Voters are going to decide in November whether to give Gov. Jan Brewer and her successors more power to choose who sits on the bench. 

Until 1974 all judges in Arizona were elected, just like any other politician. That year voters approved what is known as a merit selection system for the Supreme Court, Court of Appeals and the superior courts in Maricopa and Pima counties. Applicants are screened by a special panel which then forwards as few as three names to the governor who must choose from that list. Shortly after taking office, Brewer told Arizona Public Radio she was not a fan and would prefer to choose whoever she wants, unrestricted by the choices of the screening commission.

"I will trust their judgment," Brewer said. "Certainly it gives me the opportunity to have a lot of these people prescreened. But, of course, it limits my choices also."
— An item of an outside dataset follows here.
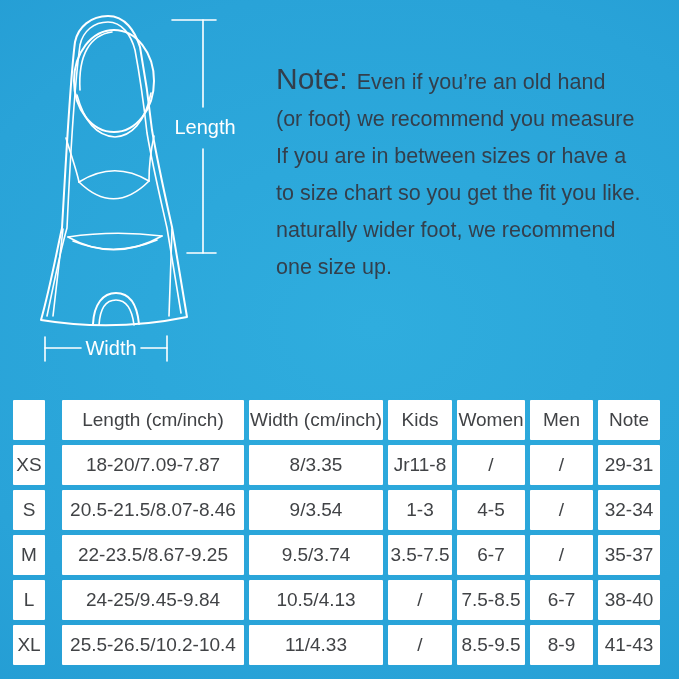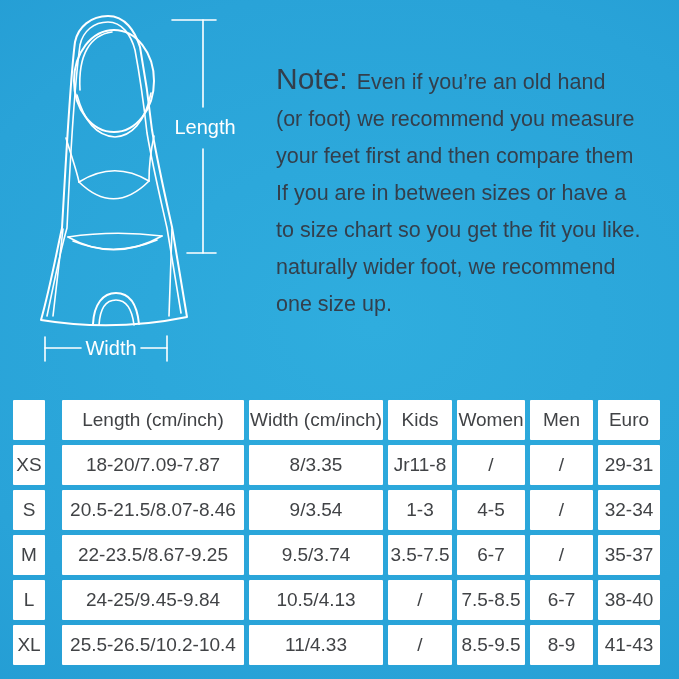"your feet first and then" div.note-line { html: <div>your feet first and then compare them</div> -> none }
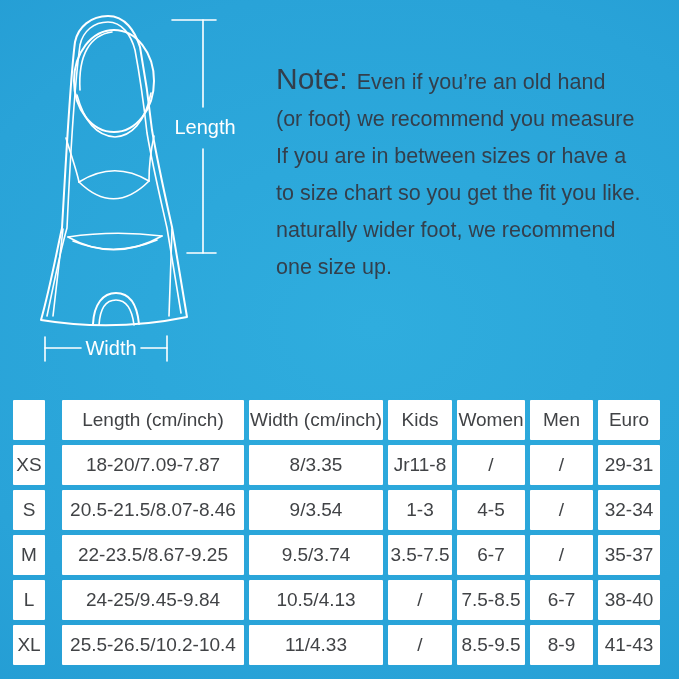"Euro" div.cell { text: Euro -> Note }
The measure put on the ballot by the Legislature as Proposition 115 does not go as far as Brewer wants. It keeps the screening panel in place. But members are required to send her a minimum of eight names from which to choose. Press aide Matthew Benson said Tuesday his boss can live with it.

"In a perfect world, the governor might prefer to have the authority to reach out and tap whomever she prefers for a judicial appointment," Benson said. "But short of that, this measure would make some significant reforms that maintain the existing merit selection process while increasing the choices that the governor has to pick from."
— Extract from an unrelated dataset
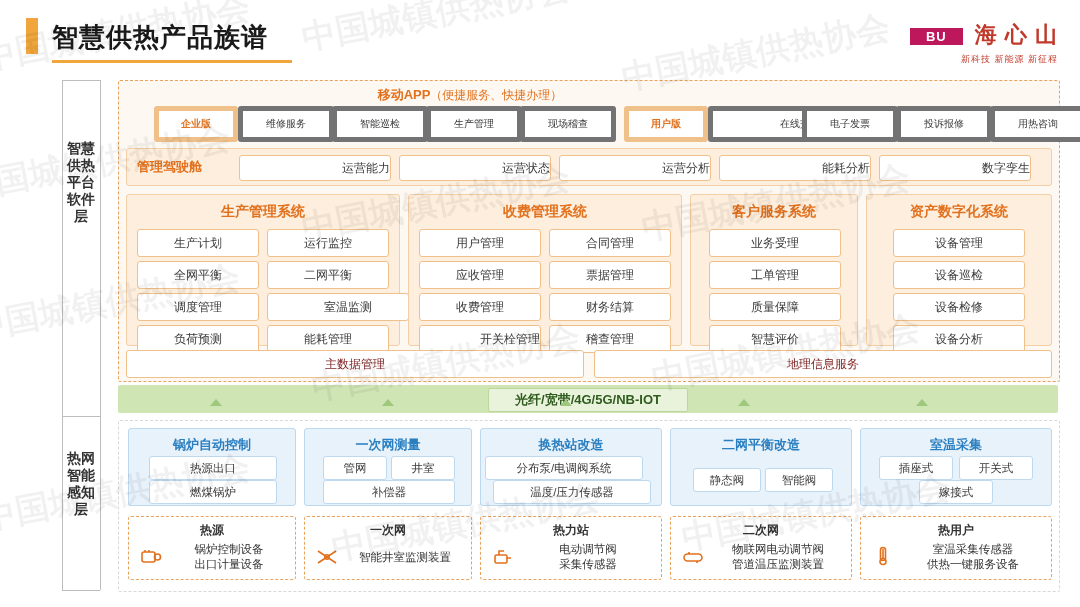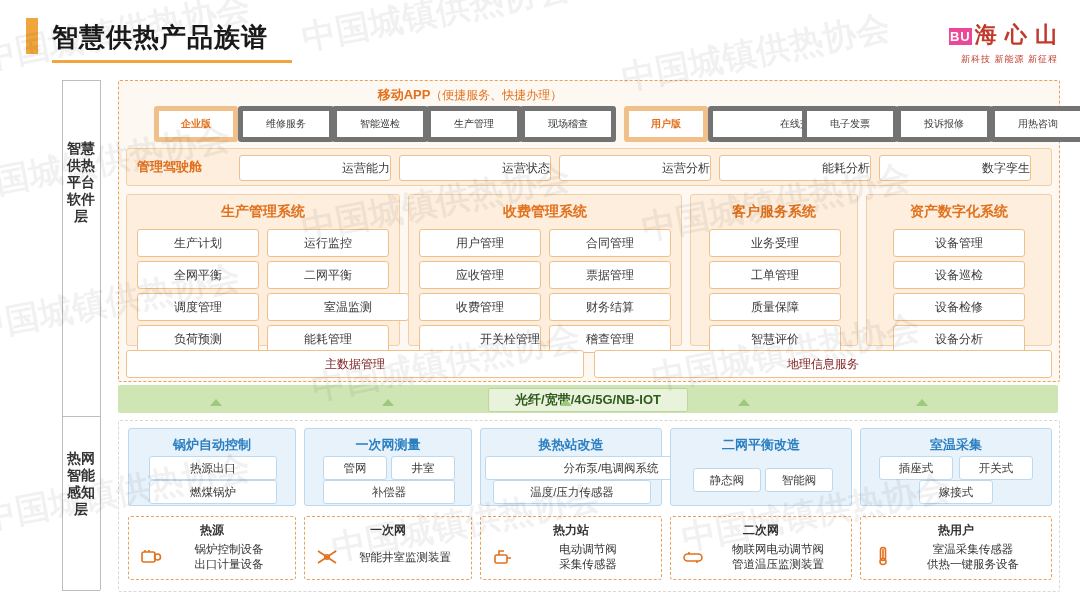"BU" .logo-badge { background: #ec4899 -> #be185d; margin-right: 3px -> 12px; padding: 1px 1px -> 1px 16px }
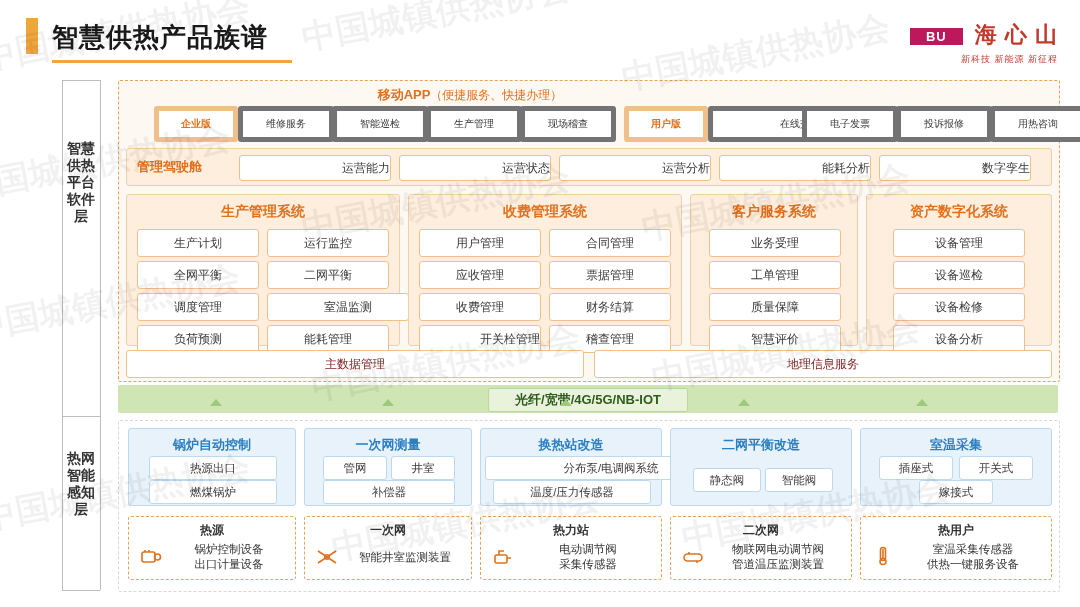"分布泵/电调阀系统" div.btagb { padding-left: 47px -> none }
But the plan has its detractors. One Mary Schroeder, a former judge on the state appellate court who now serves on the 9th Circuit Court of Appeals. She said that requiring the panel to forward the name of at least eight choices will pretty much result in anyone who meets the minimum legal qualifications getting nominated.

"This essentially, it does away with the concept of merit selection which is that you take the most qualified," said Schroeder.

Attorney Mark Harrison said the change is even more sweeping. It scraps a provision where the five lawyers on the 15-member screening panel are named by the state Bar of Arizona. Instead, the governor will get to choose four of them -- along with the 10 non-attorneys she already names. Harrison said that pretty much ensures that the governor will get the nominees she wants -- as opposed to the best the legal community has to offer.

"This system has been characterized as the best model system in the United States," Harrison said. "And the only justifiable, the only plausible reason for the Legislature to want to change it is to give somebody more political power."

But Cathi Herrod of the Center for Arizona Policy said there's nothing wrong with that. She said there already is politics in the system. Herrod said the only difference is that it is the state Bar that wields the political power and ensures that those names on the list from which the governor must choose are more likely to be activist judges.

"The intent is to hopefully open up the merit selection process where there's more accountability in the sense that the governor has more flexibility in who she appoints to the commission, has more names to choose from in who he or she selects as judges," Herrod said.

The measure has been endorsed by the Arizona Judges Association. But Pete Dunn, the organization's lobbyist, suggested there was a bit of extortion involved. Lawmakers made it clear if the judges did not go along, they would adopt a more radical plan: Requiring not just Senate confirmation of new judges, like occurs at the federal level, but unprecedented reconfirmation when their terms are up, giving lawmakers a chance to review and criticize the decisions they made on the bench.

That would have destroyed merit selection in Arizona," said Dunn. "We made a compromise to avoid something much worse. And it's really as simple as that."